How do you calculate failure rate?

Failure rate (lambda, λ) is calculated using the formula: λ = Number of Failures / Total Operating Time. For example, if a pump experiences 5 failures over 10,000 hours of operation, the failure rate is 0.0005 failures per hour. The result is often expressed in failures per million hours (FIT) for highly reliable components.

What is the difference between failure rate and MTBF?

Failure rate (λ) and Mean Time Between Failure (MTBF) are mathematical inverses of each other: MTBF = 1 / λ. A higher failure rate means a lower MTBF, and vice versa. MTBF expresses reliability as an average time between failures, while failure rate expresses it as a frequency. Both measures assume a constant failure rate during the useful life phase of the bathtub curve.

What is a good failure rate for industrial equipment?

There is no universal benchmark because what constitutes an acceptable failure rate depends on the asset's criticality, the industry, and the consequence of failure. A good failure rate is one that is low enough to meet production targets and safety requirements without causing unacceptable downtime or maintenance costs. Maintenance teams typically set target failure rates based on historical data and OEM specifications.

How does the bathtub curve relate to failure rate?

The bathtub curve illustrates how failure rate changes across an asset's life. During the infant mortality phase, failure rate is high and decreasing due to manufacturing defects and installation errors. In the useful life phase, failure rate stabilizes at a low, roughly constant level. During the wear-out phase, failure rate increases again as components degrade. Understanding which phase an asset is in helps teams apply the right maintenance strategy.

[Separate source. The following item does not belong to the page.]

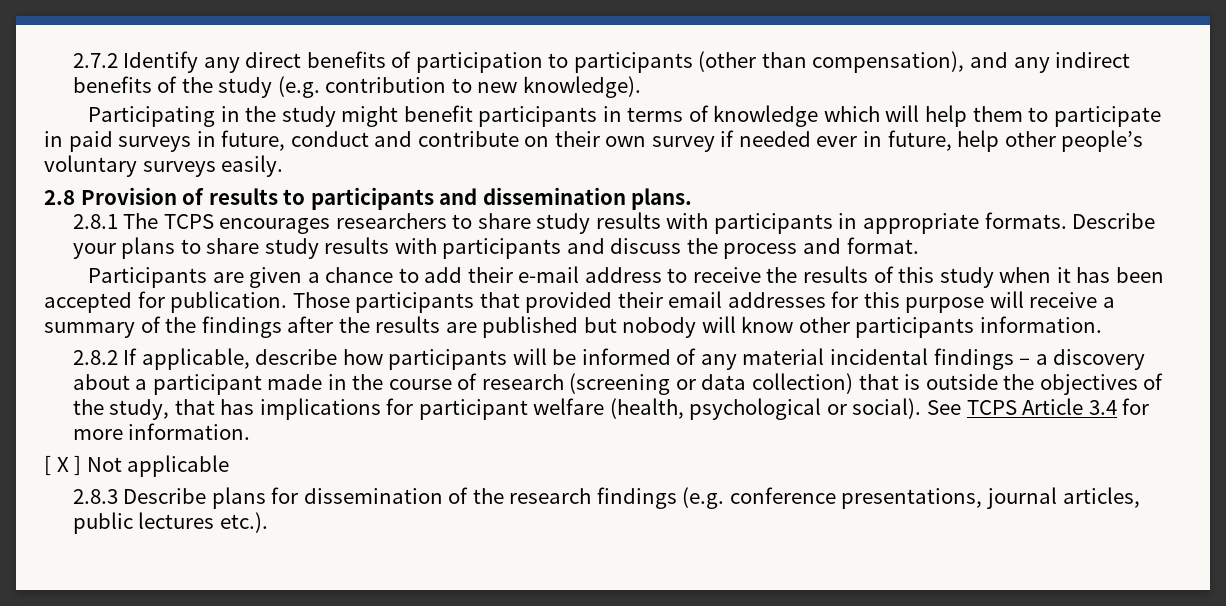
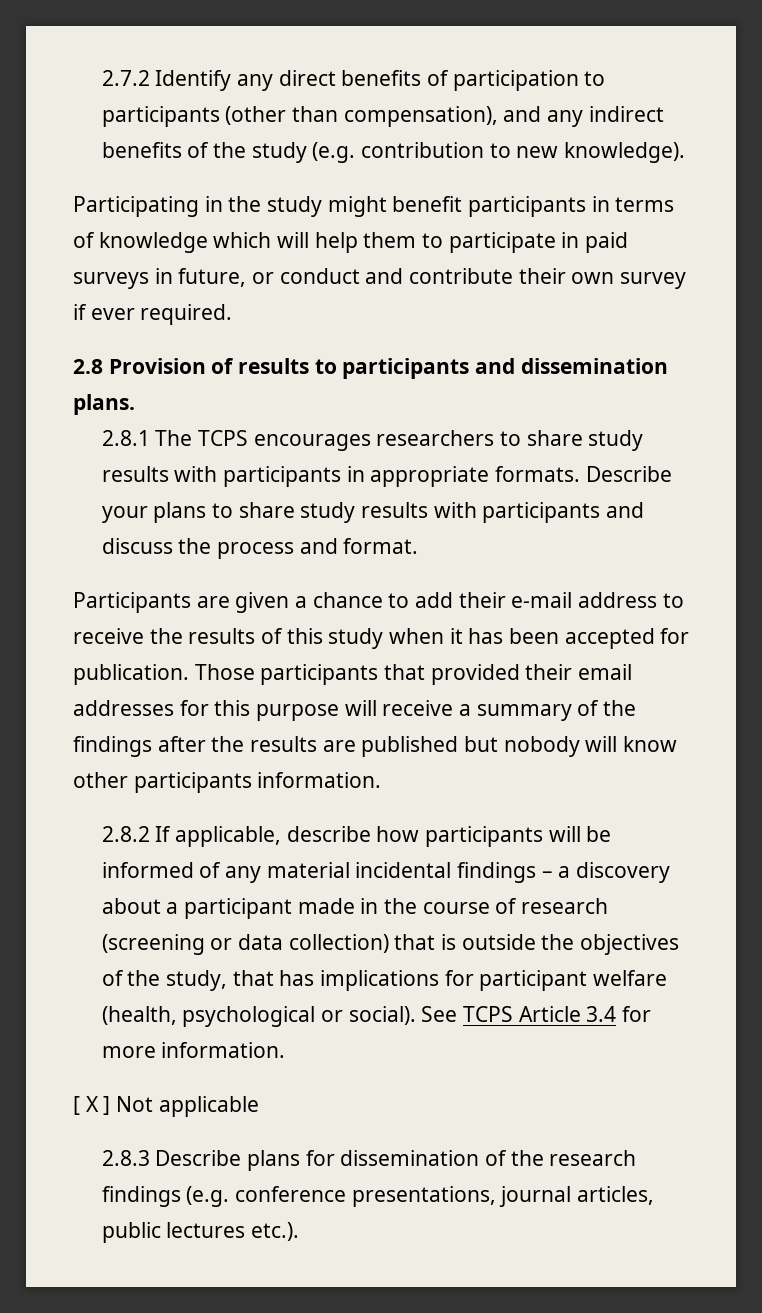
- Participating in the study might benefit participants in terms of knowledge which will help them to participate in paid surveys in future, conduct and contribute on their own survey if needed ever in future, help other people’s voluntary surveys easily.
+ Participating in the study might benefit participants in terms of knowledge which will help them to participate in paid surveys in future, or conduct and contribute their own survey if ever required.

How is failure rate used in maintenance planning?

Failure rate data is used to set preventive maintenance intervals, justify predictive monitoring investments, prioritize critical assets, determine spare parts stocking levels, and perform risk-based maintenance analysis. When failure rate rises above historical baselines, it signals that an asset may be entering the wear-out phase and needs attention before a breakdown occurs.

What is the unit of failure rate?

The most common unit is failures per hour (f/h) for industrial equipment. In electronics and high-reliability systems, failure rate is often expressed in FIT (failures in time), where 1 FIT equals one failure per billion device-hours. Some industries also express failure rate as a percentage per year or failures per operating cycle.

Failure Rate: Definition

Name: Condition Monitoring System
Brand: Tractian
Rating: 4.7 (200 reviews)

Definition Failure rate is the frequency at which an asset or component fails within a given operating period. It is expressed as the number of failures per unit of time (typically failures per hour) and is the foundational metric of reliability engineering. A lower failure rate indicates a more reliable asset.

What Is Failure Rate?

Failure rate measures how often a piece of equipment fails during normal operation. It answers a direct question: on average, how many times per unit of time will this asset fail?

Maintenance teams use failure rate to understand asset reliability, set maintenance intervals, and prioritize where to invest in monitoring or upgrades. It is one of the core inputs in reliability-centered maintenance (RCM), FMEA, and risk-based maintenance programs.

Failure rate is typically denoted by the Greek letter lambda (λ) and is mathematically related to Mean Time Between Failure (MTBF), Mean Time to Failure (MTTF), and overall asset reliability.

Failure Rate Formula and Calculation

The standard failure rate formula is:

  λ = Number of Failures / Total Operating Time

The result is expressed in failures per unit of time. Common units include failures per hour, failures per year, or failures per operating cycle, depending on the asset type.

Step-by-Step Example

Suppose a centrifugal pump is operated continuously for 12 months. During that period, it experiences 3 failures. The operating time (assuming continuous operation) is 8,760 hours per year.

Number of failures: 3
Total operating time: 8,760 hours
Failure rate (λ): 3 / 8,760 = 0.000342 failures per hour

This means the pump fails approximately 0.000342 times per operating hour, or roughly once every 2,920 hours under normal conditions.

FIT: Failures in Time

For components with very low failure rates (such as electronic parts or safety systems), failure rate is often expressed in FIT (failures in time), where:

  1 FIT = 1 failure per 1,000,000,000 (10⁹) device-hours

FIT is common in semiconductor, automotive, and aerospace reliability analysis where failure rates are extremely small.

Failure Rate vs MTBF

Failure rate and MTBF describe the same reliability characteristic from different directions. MTBF asks how long an asset typically operates between failures. Failure rate asks how often failures occur per unit of time. They are mathematical inverses.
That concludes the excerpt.